技能実習の監督指導 建設業8割で違反【建通新聞2021年8月30日】

厚生労働省は、外国人技能実習生が在籍している事業場を対象とする監督指導・送検の2020年実績をまとめた。労働基準監督署などが監督指導を行った建設業の事業場は1122件で、このうち労働基準法令違反が見つかった事業場は888件だった。違反率79・1%は全業種で最も高い。
建設業の違反事項で最も多かったのは「割増賃金の支払い」の272件(24・2%)。これに「安全基準」の240件(21・4%)、「賃金の支払い」の210件(18・7%)が続いた。
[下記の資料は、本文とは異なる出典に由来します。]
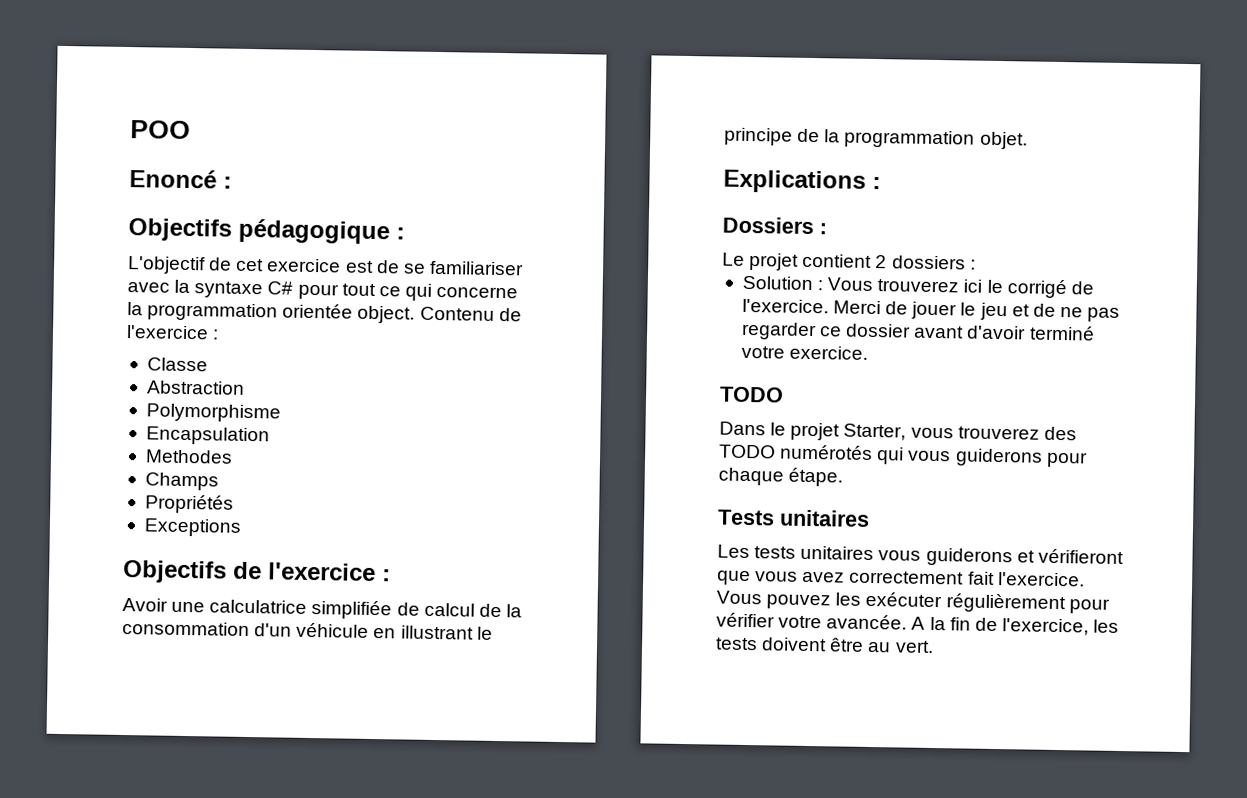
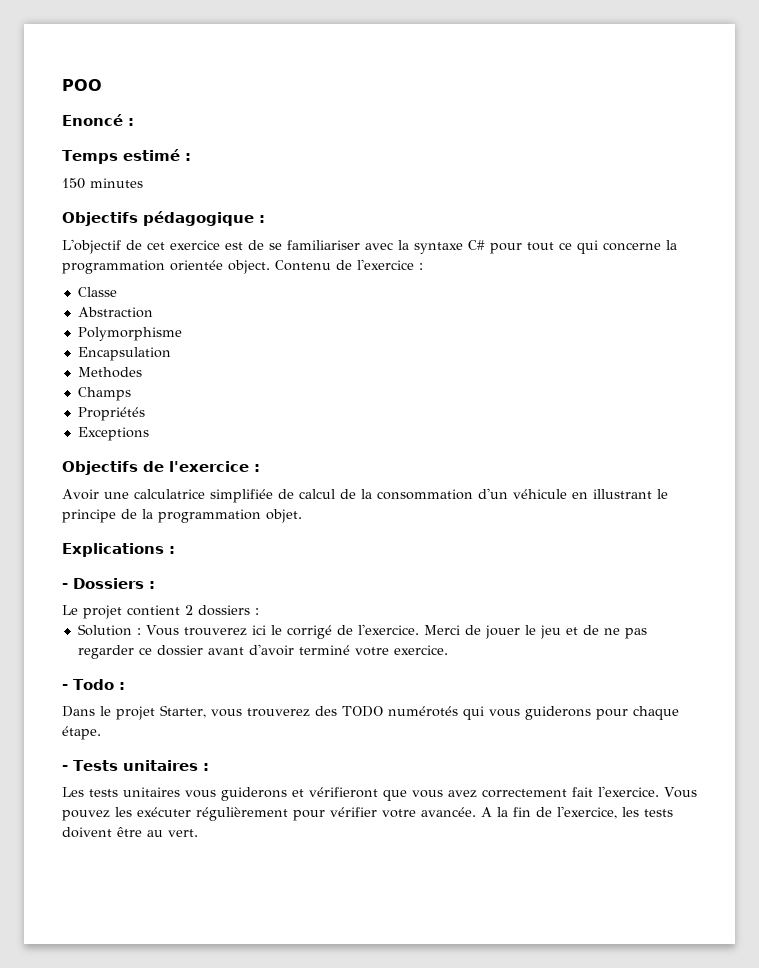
+ Temps estimé :
+ 150 minutes
- Dossiers :
+ - Dossiers :
  Merci de jouer le jeu et de ne pas regarder ce dossier avant d'avoir terminé votre exercice.
- TODO
+ - Todo :
- Tests unitaires
+ - Tests unitaires :

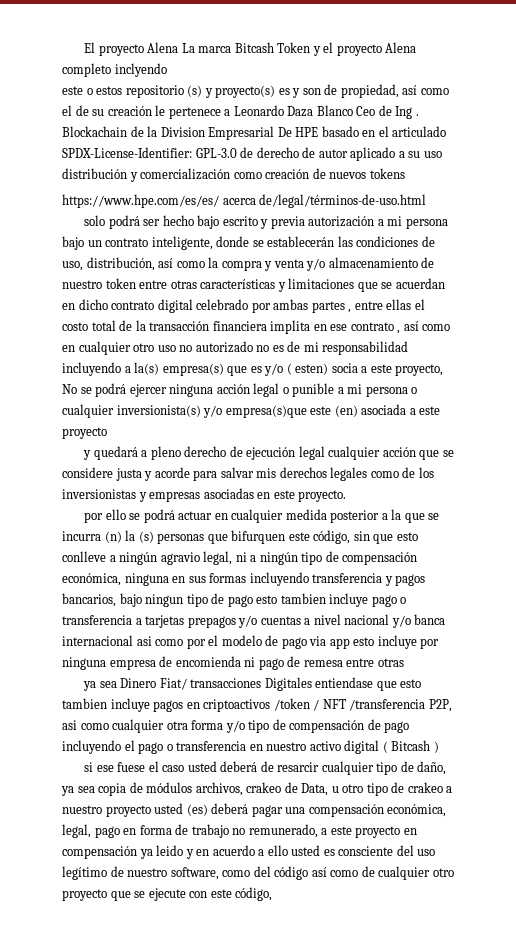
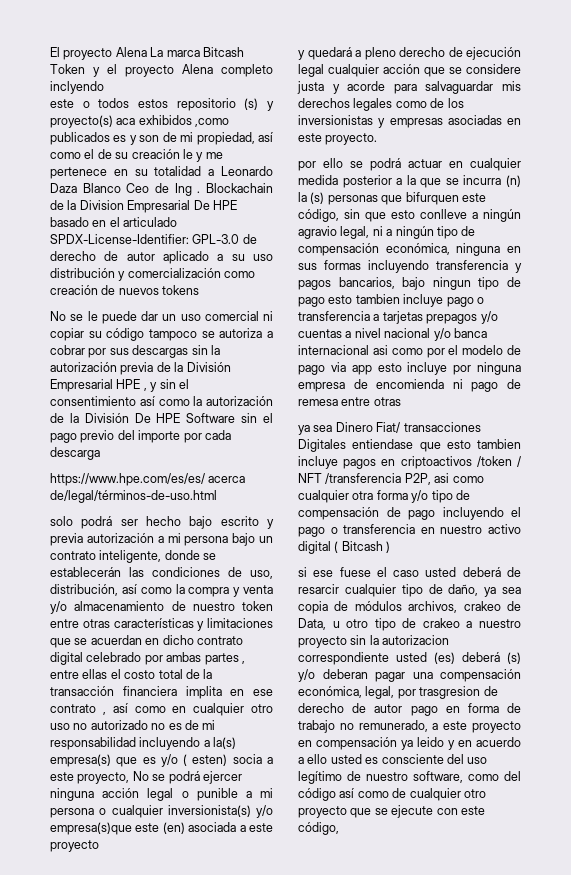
- este o estos repositorio (s) y proyecto(s) es y son de propiedad, así como el de su creación le pertenece a Leonardo Daza Blanco Ceo de Ing .
+ este o todos estos repositorio (s) y proyecto(s) aca exhibidos ,como publicados es y son de mi propiedad, así como el de su creación le y me pertenece en su totalidad a Leonardo Daza Blanco Ceo de Ing .
+ No se le puede dar un uso comercial ni copiar su código tampoco se autoriza a cobrar por sus descargas sin la autorización previa de la División Empresarial HPE , y sin el consentimiento así como la autorización de la División De HPE Software sin el pago previo del importe por cada descarga
- y quedará a pleno derecho de ejecución legal cualquier acción que se considere justa y acorde para salvar mis derechos legales como de los inversionistas y empresas asociadas en este proyecto.
+ y quedará a pleno derecho de ejecución legal cualquier acción que se considere justa y acorde para salvaguardar mis derechos legales como de los inversionistas y empresas asociadas en este proyecto.
- si ese fuese el caso usted deberá de resarcir cualquier tipo de daño, ya sea copia de módulos archivos, crakeo de Data, u otro tipo de crakeo a nuestro proyecto usted (es) deberá pagar una compensación económica, legal, pago en forma de trabajo no remunerado, a este proyecto en compensación ya leido y en acuerdo a ello usted es consciente del uso legítimo de nuestro software, como del código así como de cualquier otro proyecto que se ejecute con este código,
+ si ese fuese el caso usted deberá de resarcir cualquier tipo de daño, ya sea copia de módulos archivos, crakeo de Data, u otro tipo de crakeo a nuestro proyecto sin la autorizacion correspondiente usted (es) deberá (s) y/o deberan pagar una compensación económica, legal, por trasgresion de derecho de autor pago en forma de trabajo no remunerado, a este proyecto en compensación ya leido y en acuerdo a ello usted es consciente del uso legítimo de nuestro software, como del código así como de cualquier otro proyecto que se ejecute con este código,

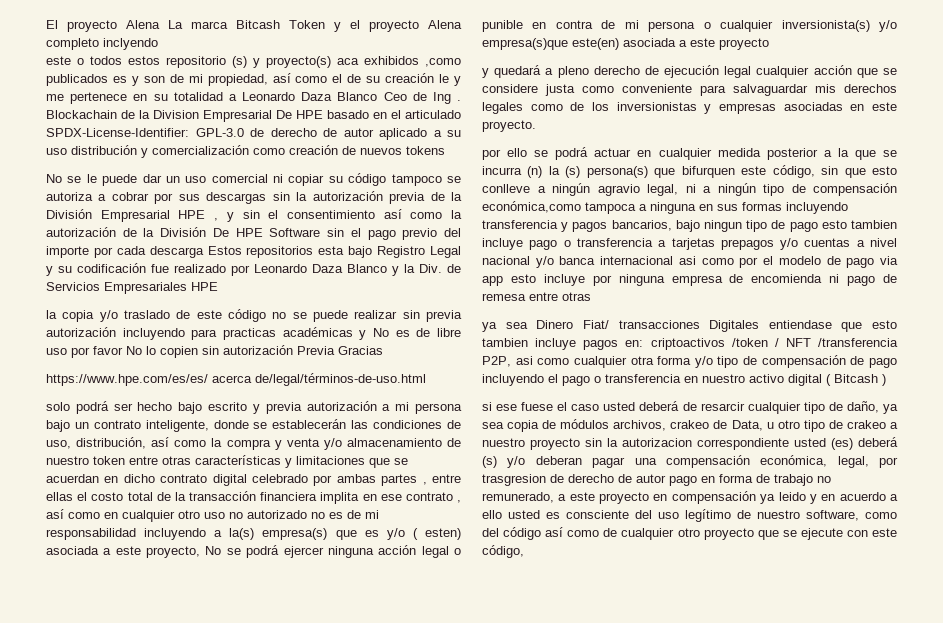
- No se le puede dar un uso comercial ni copiar su código tampoco se autoriza a cobrar por sus descargas sin la autorización previa de la División Empresarial HPE , y sin el consentimiento así como la autorización de la División De HPE Software sin el pago previo del importe por cada descarga
+ No se le puede dar un uso comercial ni copiar su código tampoco se autoriza a cobrar por sus descargas sin la autorización previa de la División Empresarial HPE , y sin el consentimiento así como la autorización de la División De HPE Software sin el pago previo del importe por cada descarga Estos repositorios esta bajo Registro Legal y su codificación fue realizado por Leonardo Daza Blanco y la Div. de Servicios Empresariales HPE
+ la copia y/o traslado de este código no se puede realizar sin previa autorización incluyendo para practicas académicas y No es de libre uso por favor No lo copien sin autorización Previa Gracias
- solo podrá ser hecho bajo escrito y previa autorización a mi persona bajo un contrato inteligente, donde se establecerán las condiciones de uso, distribución, así como la compra y venta y/o almacenamiento de nuestro token entre otras características y limitaciones que se acuerdan en dicho contrato digital celebrado por ambas partes , entre ellas el costo total de la transacción financiera implita en ese contrato , así como en cualquier otro uso no autorizado no es de mi responsabilidad incluyendo a la(s) empresa(s) que es y/o ( esten) socia a este proyecto, No se podrá ejercer ninguna acción legal o punible a mi persona o cualquier inversionista(s) y/o empresa(s)que este (en) asociada a este proyecto
+ solo podrá ser hecho bajo escrito y previa autorización a mi persona bajo un contrato inteligente, donde se establecerán las condiciones de uso, distribución, así como la compra y venta y/o almacenamiento de nuestro token entre otras características y limitaciones que se acuerdan en dicho contrato digital celebrado por ambas partes , entre ellas el costo total de la transacción financiera implita en ese contrato , así como en cualquier otro uso no autorizado no es de mi responsabilidad incluyendo a la(s) empresa(s) que es y/o ( esten) asociada a este proyecto, No se podrá ejercer ninguna acción legal o punible en contra de mi persona o cualquier inversionista(s) y/o empresa(s)que este(en) asociada a este proyecto
- y quedará a pleno derecho de ejecución legal cualquier acción que se considere justa y acorde para salvaguardar mis derechos legales como de los inversionistas y empresas asociadas en este proyecto.
+ y quedará a pleno derecho de ejecución legal cualquier acción que se considere justa como conveniente para salvaguardar mis derechos legales como de los inversionistas y empresas asociadas en este proyecto.
- por ello se podrá actuar en cualquier medida posterior a la que se incurra (n) la (s) personas que bifurquen este código, sin que esto conlleve a ningún agravio legal, ni a ningún tipo de compensación económica, ninguna en sus formas incluyendo transferencia y pagos bancarios, bajo ningun tipo de pago esto tambien incluye pago o transferencia a tarjetas prepagos y/o cuentas a nivel nacional y/o banca internacional asi como por el modelo de pago via app esto incluye por ninguna empresa de encomienda ni pago de remesa entre otras
+ por ello se podrá actuar en cualquier medida posterior a la que se incurra (n) la (s) persona(s) que bifurquen este código, sin que esto conlleve a ningún agravio legal, ni a ningún tipo de compensación económica,como tampoca a ninguna en sus formas incluyendo transferencia y pagos bancarios, bajo ningun tipo de pago esto tambien incluye pago o transferencia a tarjetas prepagos y/o cuentas a nivel nacional y/o banca internacional asi como por el modelo de pago via app esto incluye por ninguna empresa de encomienda ni pago de remesa entre otras
- ya sea Dinero Fiat/ transacciones Digitales entiendase que esto tambien incluye pagos en criptoactivos /token / NFT /transferencia P2P, asi como cualquier otra forma y/o tipo de compensación de pago incluyendo el pago o transferencia en nuestro activo digital ( Bitcash )
+ ya sea Dinero Fiat/ transacciones Digitales entiendase que esto tambien incluye pagos en: criptoactivos /token / NFT /transferencia P2P, asi como cualquier otra forma y/o tipo de compensación de pago incluyendo el pago o transferencia en nuestro activo digital ( Bitcash )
20年1月1日以降に新規で技能実習生を受け入れた建設業には、建設キャリアアップシステムへの登録、日本人と同等以上の報酬の安定的な支払いといった、独自の受け入れ基準が定められているものの、賃金関係の法令違反が依然として多くなっている。
全業種の監督指導件数は8124件で、このうち70・8%の5752件で法令違反が認められた。主な違反事項は▽安全基準1974件(24・3%)▽労働時間1275件(15・7%)▽割増賃金の支払い1261件(15・5%)▽賃金の支払い842件(10・4%)―など。